Flick back to me and I was drinking in the air like it was the list 5 minutes of the happy hour at a cocktail bar. My face was so red I’m pretty sure I looked like I was about to explode and I was sweating so much my earphones kept popping out my ears.
Yup. I am one attractive lady when I run.

I wanted to stop so many times during that run but I kept telling myself to just put one foot in front of the other, that’s all you have to keep doing.

My Just giving dontation page is up and running and I am already overwhelmed by the support I have received. I’d like to take the time out briefly to mention a couple of people here not because their donation means more, but in theory I am running for these guys too
Becky, Rob, Gemma and Rio
These guys have had colitis and furthermore have all had stomas or still have stomas. These guys have been people who really and truly get what I mean when I say I am having a seriously shit day. They have supported me and listened to me when I’ve needed to vent about stuff and given me advice/hope when things have got bad.
When I am slogging my guts out at the gym and I think I can’t do it any more these are the faces that pop up and I think I just have to keep on going.

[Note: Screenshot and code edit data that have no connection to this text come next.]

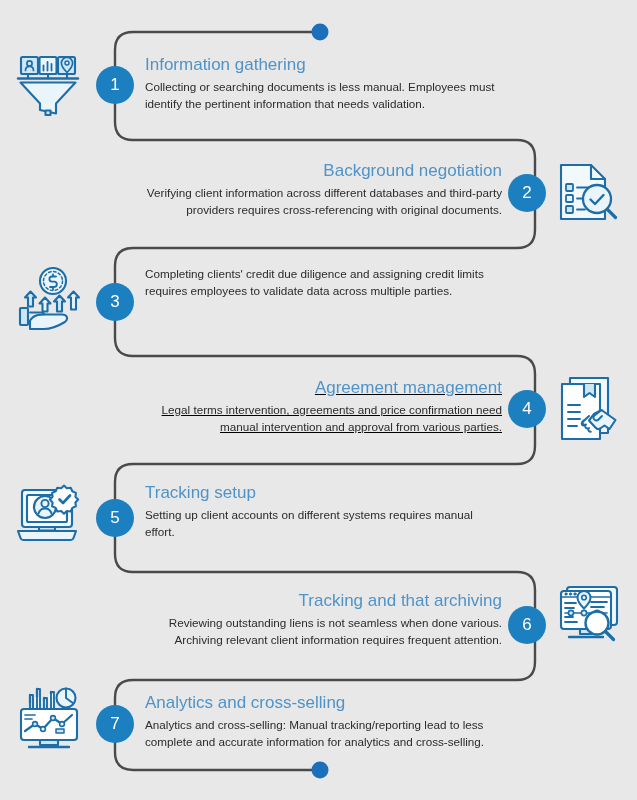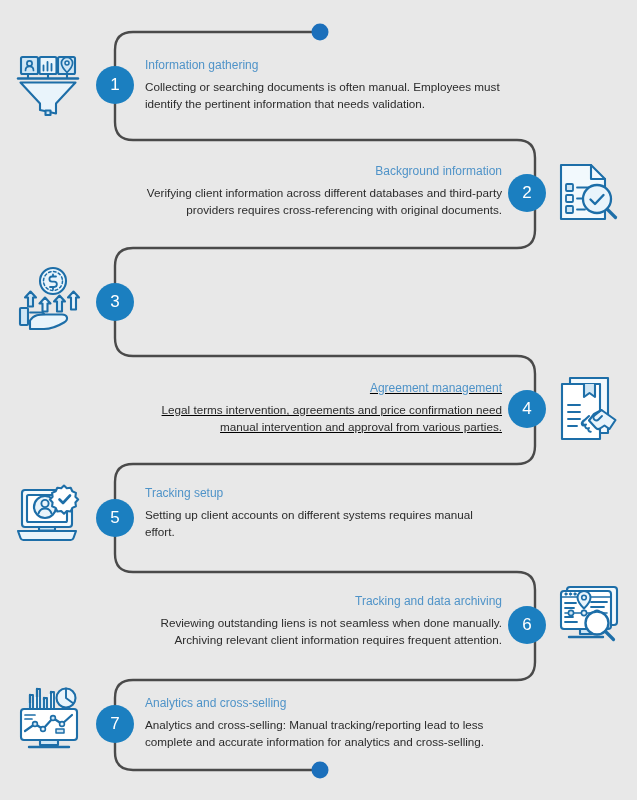--- a/index.html
+++ b/index.html
@@ -35,7 +35,7 @@
 
   .step-title{
     color:#4f93c8;
-    font-size:12px;
+    font-size:17px;
     line-height:22px;
     margin:0 0 3px 0;
     font-weight:400;

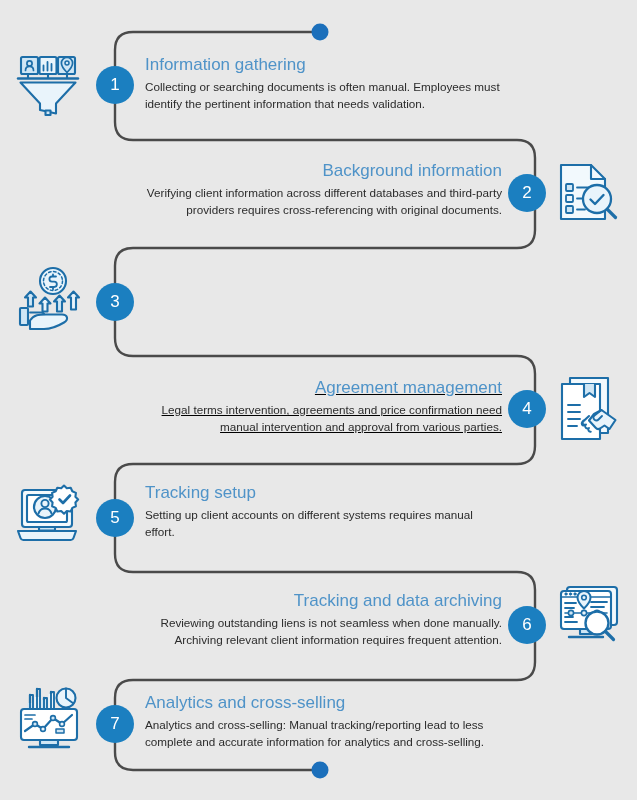--- a/index.html
+++ b/index.html
@@ -96,7 +96,7 @@
     <div class="num-circle" style="left:96px;top:66px;">1</div>
     <div class="textblock left" style="left:145px;top:54px;width:360px;">
       <p class="step-title">Information gathering</p>
-      <p class="step-desc">Collecting or searching documents is often manual. Employees must identify the pertinent information that needs validation.</p>
+      <p class="step-desc">Collecting or searching documents is less manual. Employees must identify the pertinent information that needs validation.</p>
     </div>
     <div class="icon-wrap" style="left:12px;top:48px;">
       <svg width="72" height="72" viewBox="0 0 72 72">

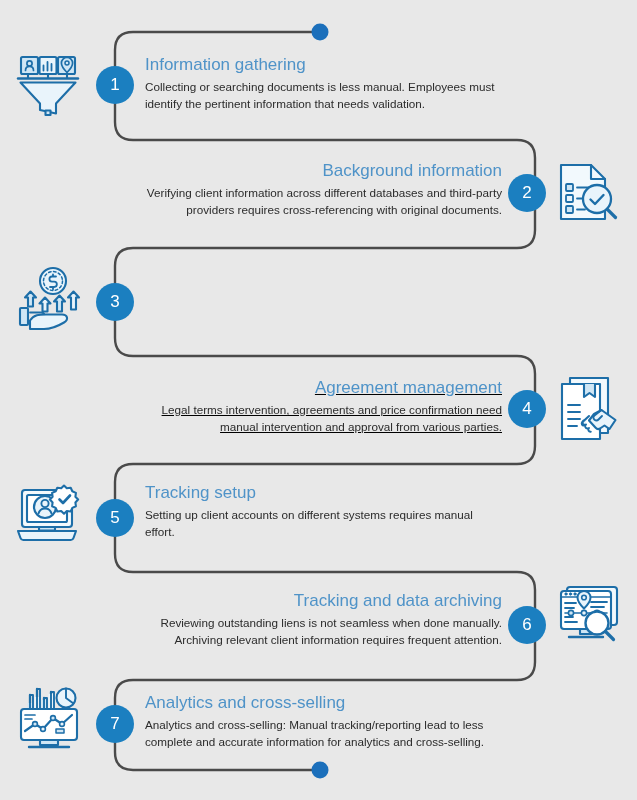--- a/index.html
+++ b/index.html
@@ -121,7 +121,7 @@
   <div class="step">
     <div class="num-circle" style="left:508px;top:174px;">2</div>
     <div class="textblock right" style="left:140px;top:160px;width:362px;">
-      <p class="step-title">Background information</p>
+      <p class="step-title">Background negotiation</p>
       <p class="step-desc">Verifying client information across different databases and third-party providers requires cross-referencing with original documents.</p>
     </div>
     <div class="icon-wrap" style="left:553px;top:156px;">

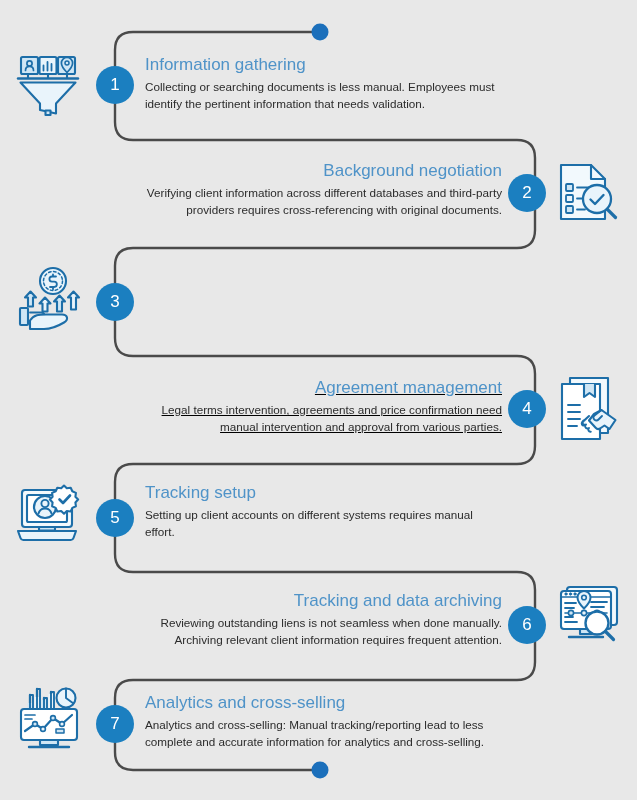--- a/index.html
+++ b/index.html
@@ -144,6 +144,7 @@
   <div class="step">
     <div class="num-circle" style="left:96px;top:283px;">3</div>
     <div class="textblock left" style="left:145px;top:266px;width:360px;">
+      <p class="step-desc">Completing clients' credit due diligence and assigning credit limits requires employees to validate data across multiple parties.</p>
     </div>
     <div class="icon-wrap" style="left:12px;top:263px;">
       <svg width="72" height="72" viewBox="0 0 72 72">

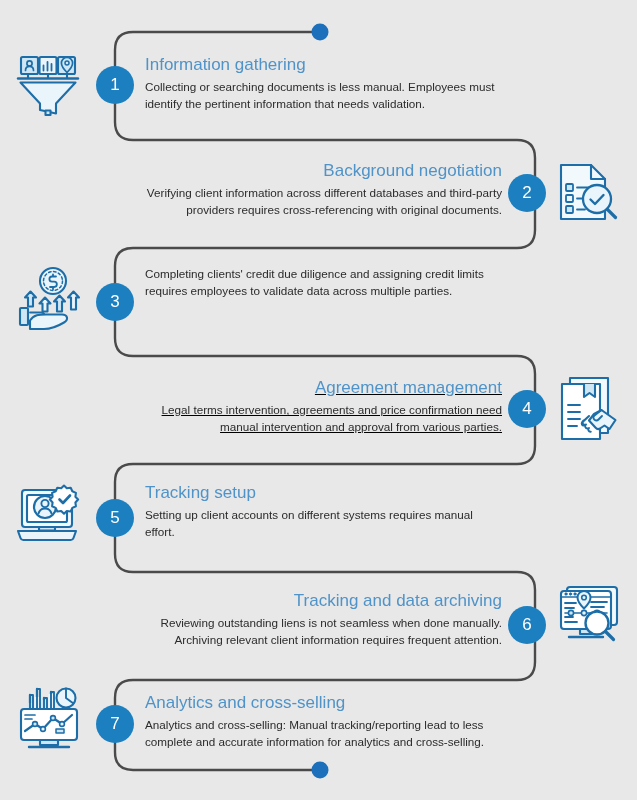--- a/index.html
+++ b/index.html
@@ -214,7 +214,7 @@
   <div class="step">
     <div class="num-circle" style="left:508px;top:606px;">6</div>
     <div class="textblock right" style="left:140px;top:590px;width:362px;">
-      <p class="step-title">Tracking and data archiving</p>
+      <p class="step-title">Tracking and that archiving</p>
       <p class="step-desc">Reviewing outstanding liens is not seamless when done manually. Archiving relevant client information requires frequent attention.</p>
     </div>
     <div class="icon-wrap" style="left:553px;top:580px;">

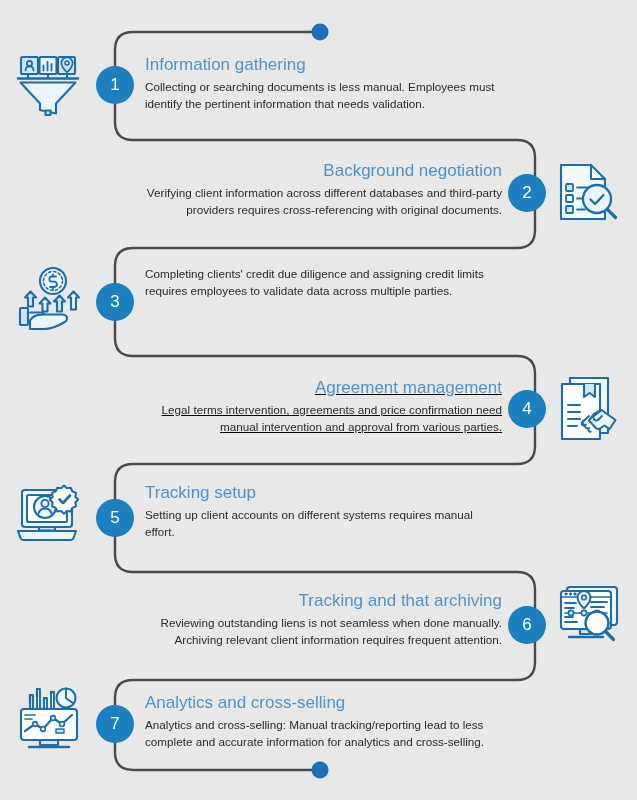--- a/index.html
+++ b/index.html
@@ -215,7 +215,7 @@
     <div class="num-circle" style="left:508px;top:606px;">6</div>
     <div class="textblock right" style="left:140px;top:590px;width:362px;">
       <p class="step-title">Tracking and that archiving</p>
-      <p class="step-desc">Reviewing outstanding liens is not seamless when done manually. Archiving relevant client information requires frequent attention.</p>
+      <p class="step-desc">Reviewing outstanding liens is not seamless when done various. Archiving relevant client information requires frequent attention.</p>
     </div>
     <div class="icon-wrap" style="left:553px;top:580px;">
       <svg width="74" height="72" viewBox="0 0 74 72">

When I run, I’m not just running for me. I’m running for every single person out there who has Crohns and Colitis. For every person who has felt ashamed, felt pain and anguish, felt like they couldn’t continue and that the disease would beat them.

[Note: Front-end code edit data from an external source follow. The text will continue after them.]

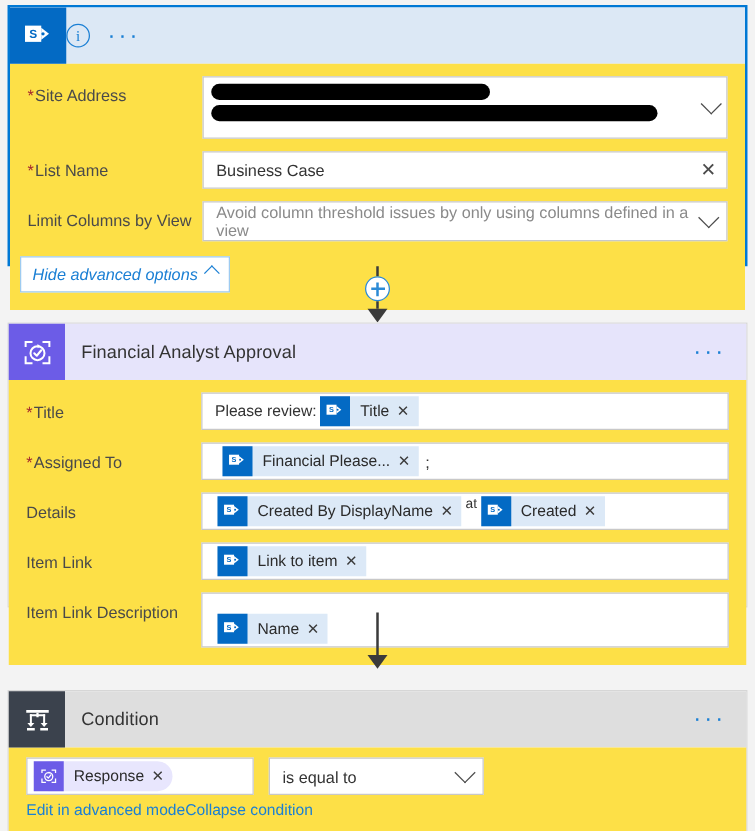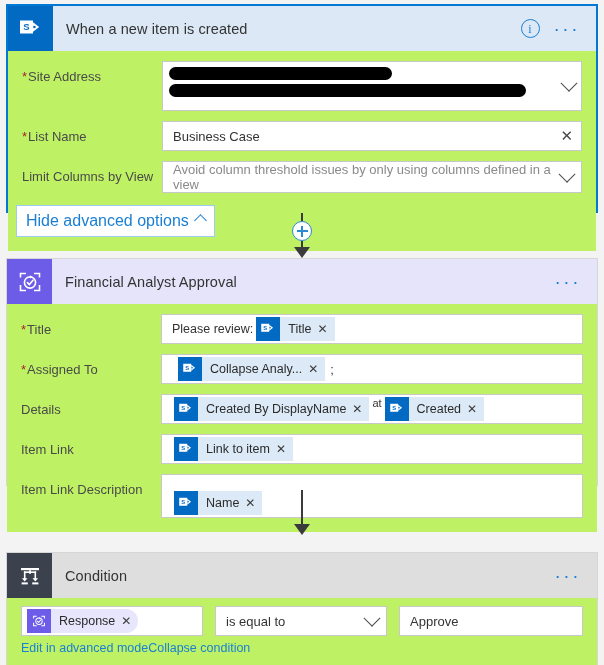--- a/index.html
+++ b/index.html
@@ -280,7 +280,6 @@
           <circle cx="16.4" cy="11" r="1.3" fill="#036ac4"></circle>
         </svg>
       </div>
-      <div class="hdr-title">When a new item is created</div>
       <div class="hdr-actions">
         <div class="info-icon">i</div>
         <div class="ellipsis">···</div>

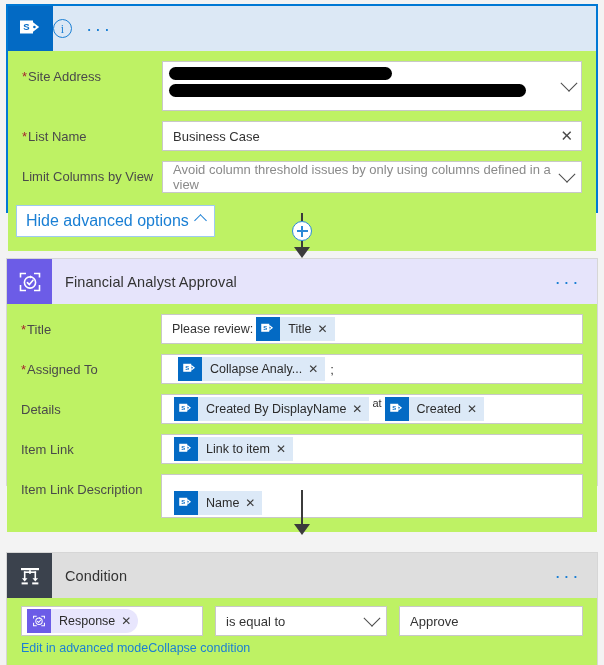--- a/index.html
+++ b/index.html
@@ -70,7 +70,7 @@
     user-select: none;
   }
 
-  .card-body { padding: 10px 0 10px 0; background:#bef264; }
+  .card-body { padding: 10px 0 10px 0; background:#fde047; }
 
   
   .row {

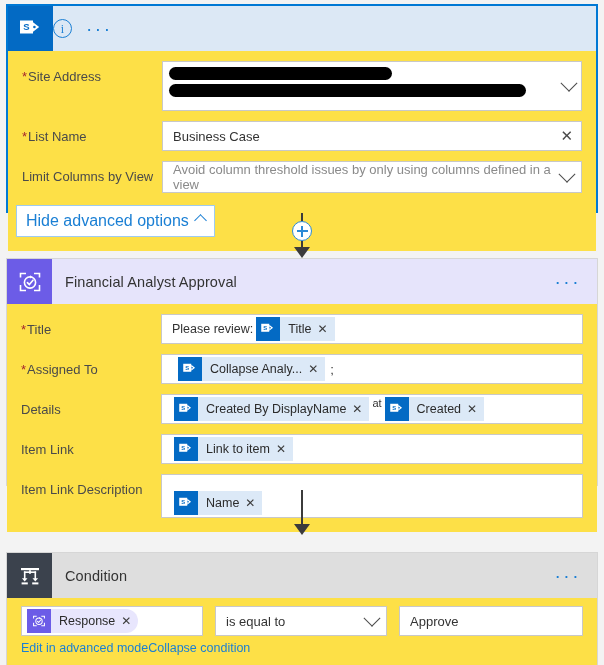--- a/index.html
+++ b/index.html
@@ -186,11 +186,12 @@
     gap: 7px;
     border: 1px solid #9ecbf0;
     color: #1a7fd4;
-    font-size: 16px;
+    font-size: 13px;
     padding: 6px 9px;
     margin: 2px 0 4px 8px;
     background: #fff;
     cursor: pointer;
+    font-style: italic;
   }
   .caret-up {
     width: 9px; height: 9px;

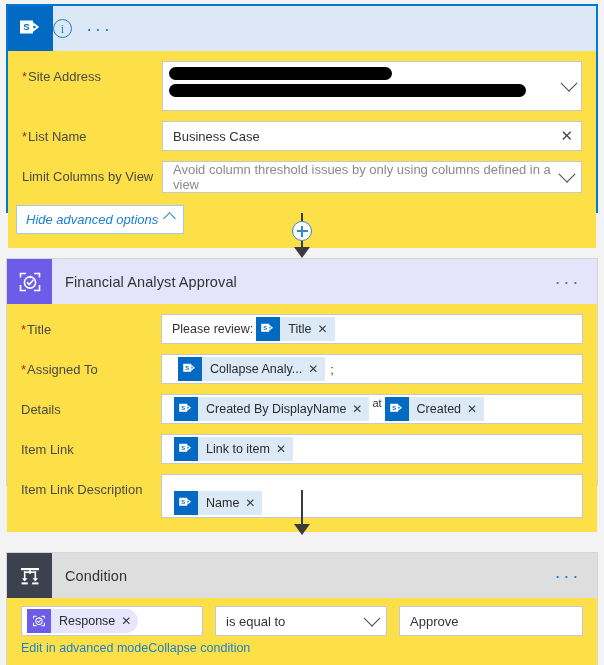--- a/index.html
+++ b/index.html
@@ -401,7 +401,7 @@
                   <circle cx="16.4" cy="11" r="1.3" fill="#036ac4"></circle>
                 </svg>
               </span>
-              <span class="token-label">Collapse Analy...</span>
+              <span class="token-label">Financial Please...</span>
               <span class="token-x">✕</span>
             </span>
             <span class="semi">;</span>

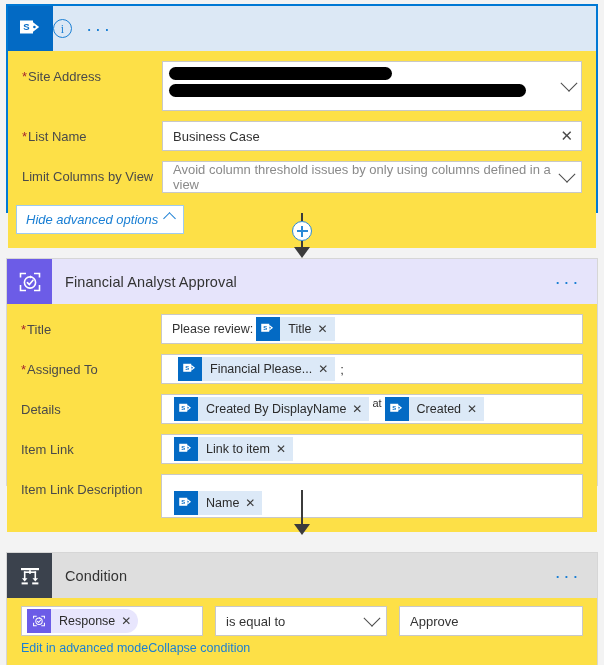--- a/index.html
+++ b/index.html
@@ -541,9 +541,6 @@
               <span class="chev"></span>
             </span>
         </div>
-        <div class="cond-field right">
-          <span class="field-text">Approve</span>
-        </div>
       </div>
       <div class="cond-links">
         <span class="link">Edit in advanced mode</span>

I’m running this 10k to raise awareness for the strong people out there who have to suffer with this disease in silence.

This isn’t just about making money for charity its for getting this all out in the open. The more people I reach with this the better, so when you read my blogs, I would seriously appreciate it if all of you could pass on this website to everyone you know. Hell they don’t need to donate, don’t get me wrong it would be nice, give me 10p if that’s all you have, but just get people talking about IBD share my story, get the word out there.

And now that I’ve gone all Barrack Obama on yo asses (I just mean in the sense of motivational speaking before I get some kind of abuse) I am going to have a nice long soak to ease my tired muscles.